* [Given records]
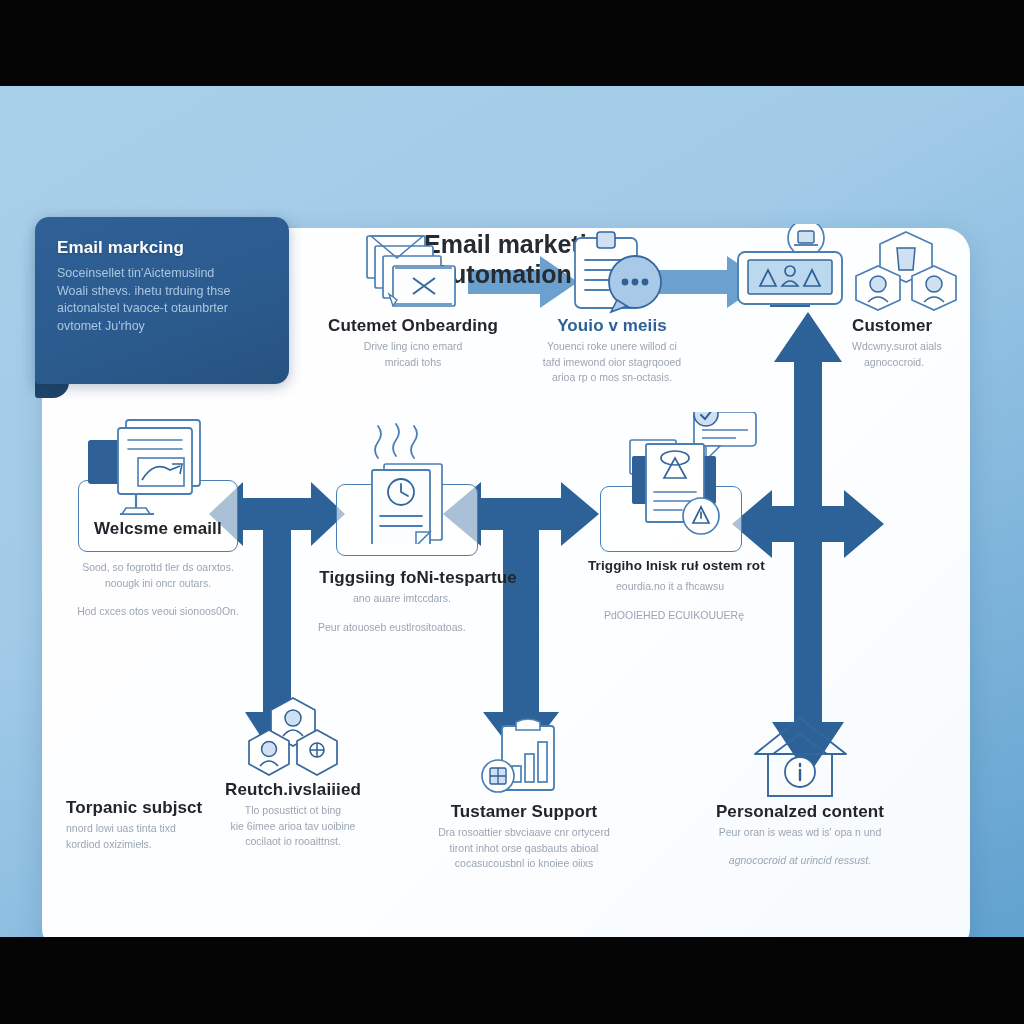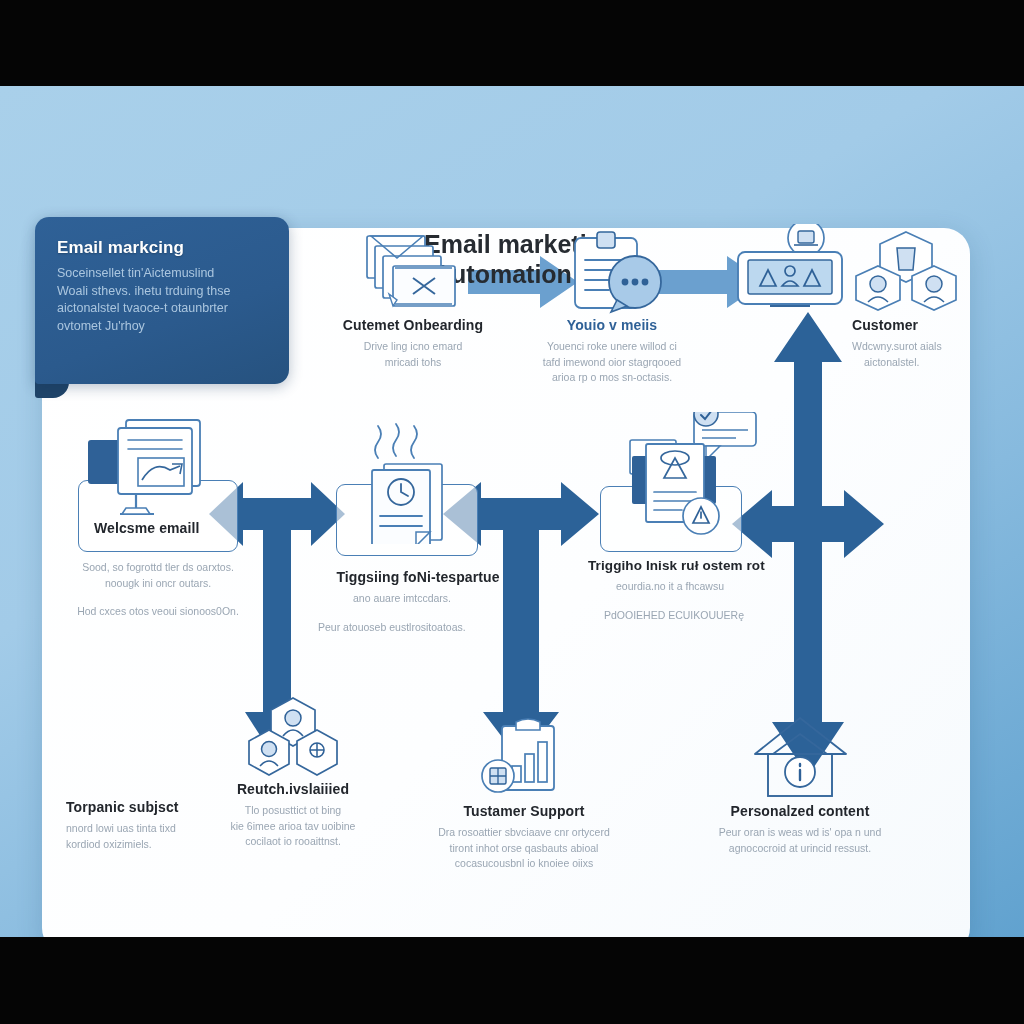--- a/index.html
+++ b/index.html
@@ -56,21 +56,21 @@
   
   #title {
     position: absolute; left: 424px; top: 143px; width: 420px; z-index: 14;
     color: #262b31; font-weight: bold; font-size: 25px; line-height: 30px;
   }
   #title .l2 { display: block; padding-left: 9px; }
 
   
   .node { position: absolute; z-index: 14; }
   .node .label {
-    font-weight: bold; color: #22262c; font-size: 14px; line-height: 19px;
+    font-weight: bold; color: #22262c; font-size: 17px; line-height: 19px;
     letter-spacing: .1px;
   }
   .node .label.blue { color: #2f6197; }
   .node .desc {
     color: #9aa6b3; font-size: 10.5px; line-height: 15.5px;
     filter: blur(.5px); margin-top: 4px;
   }
   .node .desc2 { margin-top: 13px; }
   .ctr { text-align: center; }
 
@@ -196,21 +196,21 @@
           <path d="M26 36 L48 46 L48 70 L26 80 L4 70 L4 46 Z" fill="#ffffff" stroke="#4a7fb5" stroke-width="1.7"></path>
           <circle cx="26" cy="54" r="8" fill="#cfe0f2" stroke="#35679c" stroke-width="1.5"></circle>
           <path d="M16 72 Q26 62 36 72" fill="none" stroke="#35679c" stroke-width="1.5"></path>
           <path d="M82 36 L104 46 L104 70 L82 80 L60 70 L60 46 Z" fill="#ffffff" stroke="#4a7fb5" stroke-width="1.7"></path>
           <circle cx="82" cy="54" r="8" fill="#cfe0f2" stroke="#35679c" stroke-width="1.5"></circle>
           <path d="M72 72 Q82 62 92 72" fill="none" stroke="#35679c" stroke-width="1.5"></path>
         </svg>
       </div>
       <div class="label" style="margin-left:122px;">Customer</div>
       <div class="desc" style="margin-left:122px;">Wdcwny.surot aials</div>
-      <div class="desc" style="margin-top:0; margin-left:134px;">aictonalstel.</div>
+      <div class="desc" style="margin-top:0; margin-left:134px;">agnococroid.</div>
     </div>
 
     <div class="node" style="left:58px; top:330px; width:200px;">
       <div style="position:relative; height:138px;">
         <div class="obox" style="left:20px; top:64px; width:160px; height:72px;"></div>
         <svg class="icon" style="position:absolute; left:22px; top:0;" width="150" height="112" viewBox="0 0 150 112">
           <rect x="8" y="24" width="52" height="44" rx="3" fill="#2f6197"></rect>
           <rect x="46" y="4" width="74" height="66" rx="3" fill="#ffffff" stroke="#4a7fb5" stroke-width="1.8"></rect>
           <rect x="38" y="12" width="74" height="66" rx="3" fill="#ffffff" stroke="#4a7fb5" stroke-width="1.8"></rect>
           <g stroke="#4a7fb5" stroke-width="1.6" stroke-linecap="round">
@@ -341,21 +341,21 @@
         <svg class="icon" width="102" height="88" viewBox="0 0 102 88">
           <path d="M51 4 L97 40 L6 40 Z" fill="none" stroke="#35679c" stroke-width="1.9" stroke-linejoin="round"></path>
           <path d="M51 20 L78 40 L24 40 Z" fill="none" stroke="#35679c" stroke-width="1.7"></path>
           <rect x="19" y="40" width="64" height="42" fill="none" stroke="#35679c" stroke-width="1.9"></rect>
           <circle cx="51" cy="58" r="15" fill="#ffffff" stroke="#35679c" stroke-width="1.8"></circle>
           <path d="M51 50 L51 52 M51 56 L51 66" stroke="#2f6197" stroke-width="2.4" stroke-linecap="round"></path>
         </svg>
       </div>
       <div class="label">Personalzed content</div>
       <div class="desc">Peur oran is weas wd is' opa n und</div>
-      <div class="desc" style="margin-top:0;">agnococroid at urincid ressust.</div>
+      <div class="desc" style="margin-top:12px;font-style:italic;">agnococroid at urincid ressust.</div>
     </div>
 
   </div>
 
   <div class="bar top"></div>
   <div class="bar bottom"></div>
 
 </div>
 
 </body></html>

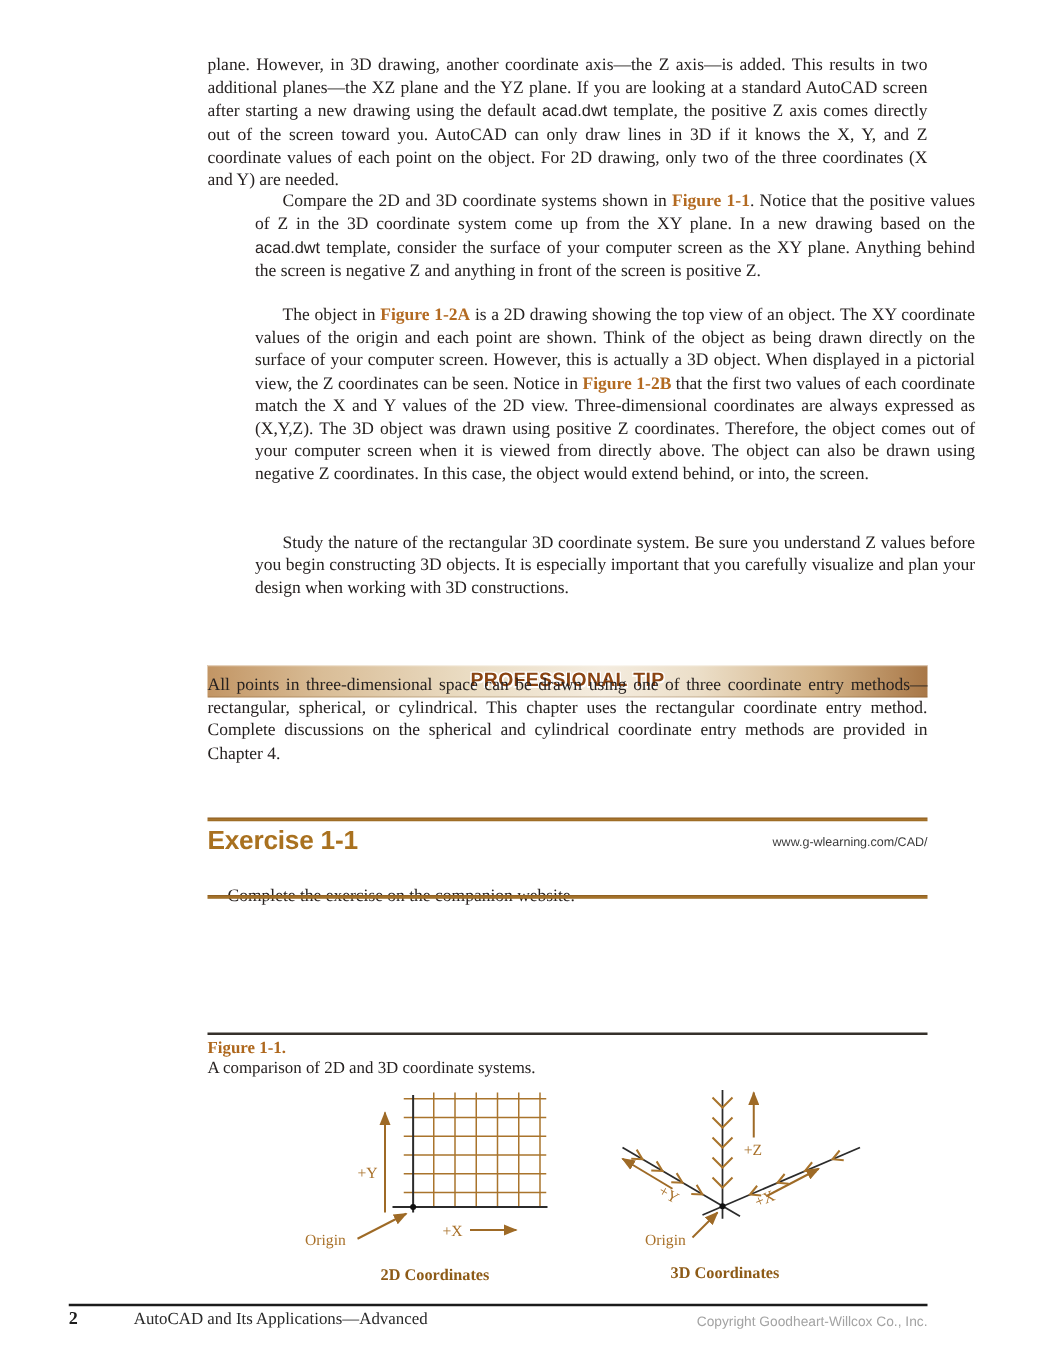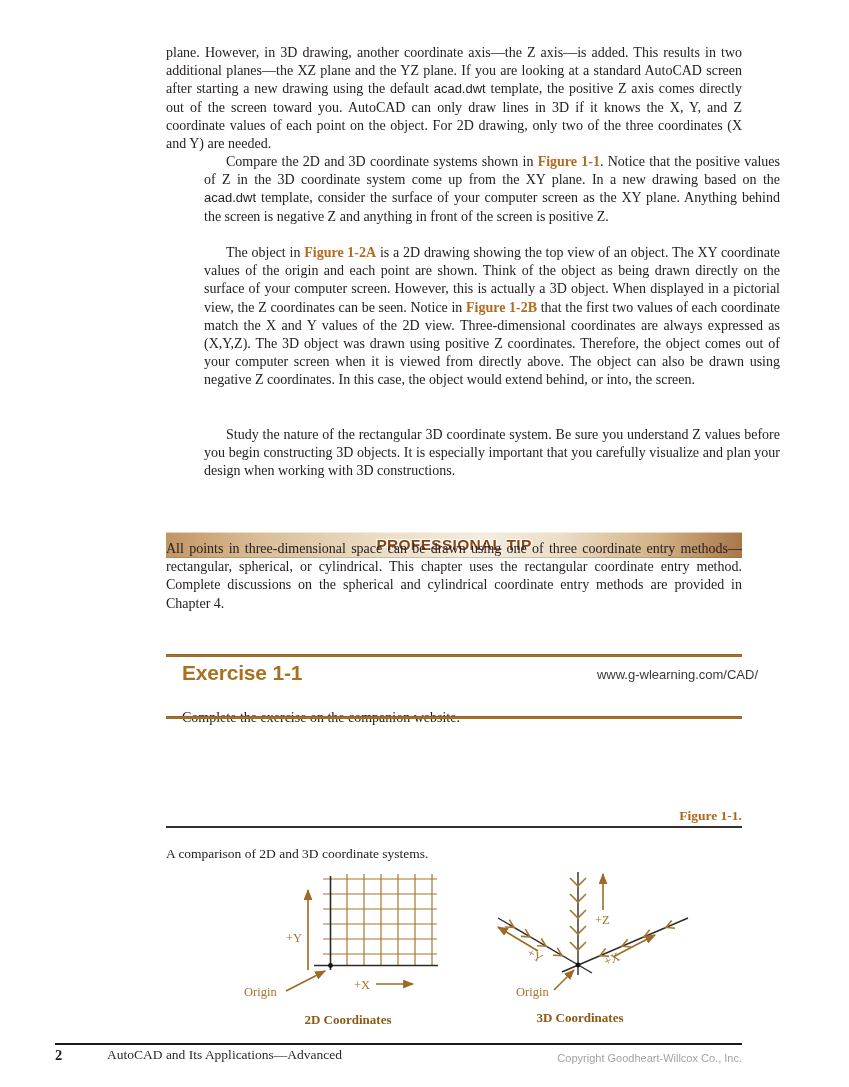--- a/index.html
+++ b/index.html
@@ -16,21 +16,21 @@
     background:linear-gradient(90deg,#c29564 0%,#d9bd97 16%,#eadcc3 36%,#f4ecdf 55%,#ecdfc9 68%,#d3b388 85%,#a87747 100%);
     box-shadow:inset 0 1px 0 rgba(255,255,255,.55), inset 0 -1px 0 rgba(120,80,40,.25);}
   .tip-heading{font-family:"Liberation Sans",sans-serif;font-weight:bold;font-size:15.5px;
     line-height:26px;text-align:center;color:#8a4412;letter-spacing:.3px;
     text-shadow:-1px -1px 0 #fff,1px -1px 0 #fff,-1px 1px 0 #fff,1px 1px 0 #fff;}
   
   .gold-rule{height:3px;background:linear-gradient(180deg,#8a5a1d 0%,#a9762e 55%,#97661f 100%);}
   .ex-header{display:flex;align-items:flex-end;justify-content:space-between;}
   .ex-title{font-family:"Liberation Sans",sans-serif;font-weight:bold;font-size:21px;
     color:#a9711f;letter-spacing:-0.2px;line-height:24px;}
-  .ex-url{font-family:"Liberation Sans",sans-serif;font-size:13px;color:#3a3a3a;line-height:20px;}
+  .ex-url{font-family:"Liberation Sans",sans-serif;font-size:10px;color:#3a3a3a;line-height:20px;}
   .ex-body{font-size:14px;color:#262120;}
   
   .fig-rule{height:2px;background:#35302b;}
   .fig-label{font-size:13.5px;font-weight:bold;color:#ae671c;}
   .fig-caption{font-size:13.5px;color:#262120;}
   
   .footer-rule{height:2px;background:#1b1b1b;}
   .footer-row{display:flex;align-items:flex-start;}
   .footer-page{font-weight:bold;font-size:14.5px;color:#1d1d1d;width:20px;}
   .footer-title{font-size:13.5px;color:#2a2a2a;margin-left:32px;flex:1;}
@@ -52,29 +52,29 @@
   <p class="body-para indent abs col" style="top:244px;"><span>The object in </span><span class="figref">Figure 1-2A</span><span> is a 2D drawing showing the top view of an object. The XY coordinate values of the origin and each point are shown. Think of the object as being drawn directly on the surface of your computer screen. However, this is actually a 3D object. When displayed in a pictorial view, the Z coordinates can be seen. Notice in </span><span class="figref">Figure 1-2B</span><span> that the first two values of each coordinate match the X and Y values of the 2D view. Three-dimensional coordinates are always expressed as (X,Y,Z). The 3D object was drawn using positive Z coordinates. Therefore, the object comes out of your computer screen when it is viewed from directly above. The object can also be drawn using negative Z coordinates. In this case, the object would extend behind, or into, the screen.</span></p>
 
   <p class="body-para indent abs col" style="top:426px;"><span>Study the nature of the rectangular 3D coordinate system. Be sure you understand Z values before you begin constructing 3D objects. It is especially important that you carefully visualize and plan your design when working with 3D constructions.</span></p>
 
   <div class="tip-banner abs col" style="top:532px;">
     <div class="tip-heading">PROFESSIONAL TIP</div>
   </div>
   <p class="body-para abs col" style="top:540px;"><span>All points in three-dimensional space can be drawn using one of three coordinate entry methods—rectangular, spherical, or cylindrical. This chapter uses the rectangular coordinate entry method. Complete discussions on the spherical and cylindrical coordinate entry methods are provided in Chapter 4.</span></p>
 
   <div class="gold-rule abs col" style="top:654px;"></div>
-  <div class="ex-header abs col" style="top:661px;margin-left:16px;">
+  <div class="ex-header abs col" style="top:661px;">
     <span class="ex-title">Exercise 1-1</span>
     <span class="ex-url">www.g-wlearning.com/CAD/</span>
   </div>
   <p class="ex-body abs col" style="top:694px;margin:16px;"><span>Complete the exercise on the companion website.</span></p>
   <div class="gold-rule abs col" style="top:716px;"></div>
 
   <div class="fig-rule abs col" style="top:826px;"></div>
-  <div class="fig-label abs col" style="top:808px;text-align:right;">Figure 1-1.</div>
+  <div class="fig-label abs col" style="top:830px;">Figure 1-1.</div>
   <div class="fig-caption abs col" style="top:846px;">A comparison of 2D and 3D coordinate systems.</div>
 
   <svg class="abs" style="left:230px;top:866px;" width="230" height="166" viewBox="0 0 230 166">
     <defs>
       <marker id="ah" viewBox="0 0 10 8" refX="9" refY="4" markerWidth="11" markerHeight="9" markerUnits="userSpaceOnUse" orient="auto">
         <path d="M0,0 L10,4 L0,8 Z" fill="#9e6a26"></path>
       </marker>
     </defs>
     <g stroke="#a9742c" stroke-width="1.2">
       <line x1="93" y1="13" x2="207" y2="13"></line>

* [What you will do] Using the material above, state how many lines carry the word "shadow", giving the number alone.

* [Written solution] 2